Why is Step 1 (membership) needed at all? Because NP-hard ≠ NP-complete. A problem can be NP-hard yet sit far above NP (e.g. the halting problem is NP-hard but not in NP — not even decidable). "Complete" means "the hardest problems inside NP," which requires membership.
The Cook–Levin Theorem¶
Everything above is bootstrapped from one foundational result: that an NP-complete problem exists at all.
Cook–Levin Theorem. SAT — the language of satisfiable Boolean CNF formulas — is NP-complete.
Membership (SAT ∈ NP) is the easy half: a satisfying assignment is a polynomial-size certificate, and plugging it in to evaluate the formula is linear. The deep half is NP-hardness: every language L ∈ NP reduces to SAT. This is the only time anyone reduces "all of NP" directly; afterward we chain.

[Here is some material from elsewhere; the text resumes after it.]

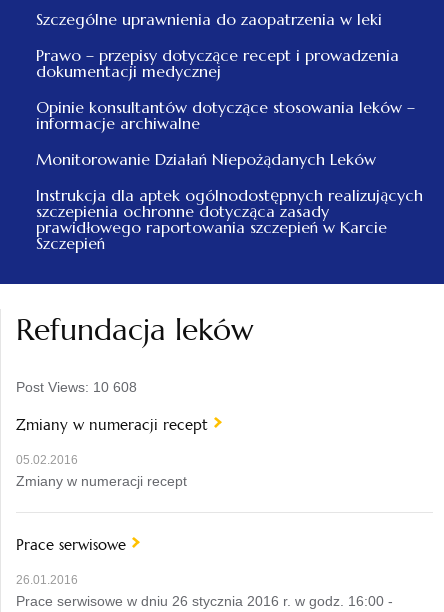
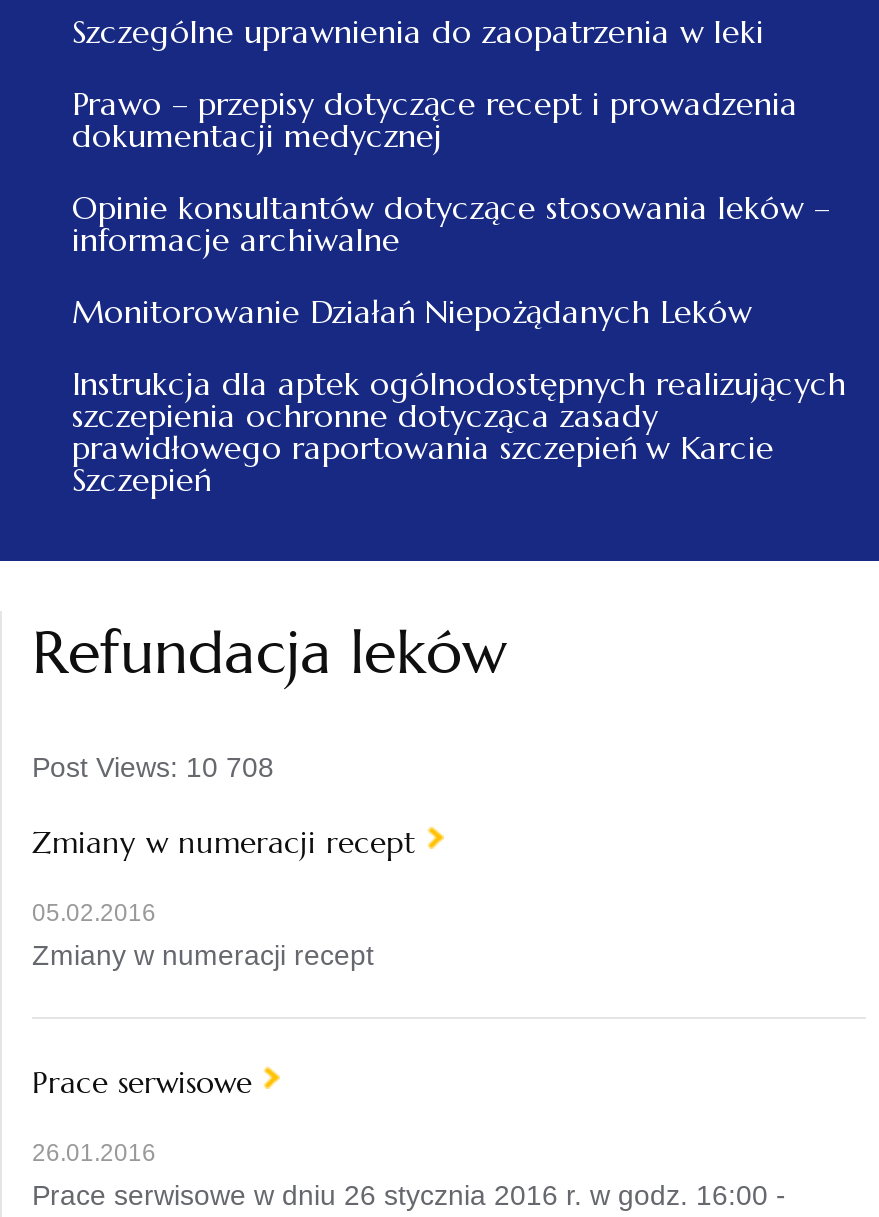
- Post Views: 10 608
+ Post Views: 10 708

Proof sketch of NP-hardness¶
Let L ∈ NP. By the nondeterministic-machine definition, there is a nondeterministic Turing machine N and a polynomial p such that N decides L and halts within p(n) steps on inputs of length n. We build, in polynomial time, a CNF formula φ_x such that:
The construction encodes a whole computation as Boolean variables, then writes clauses that are satisfied exactly by encodings of valid accepting computations.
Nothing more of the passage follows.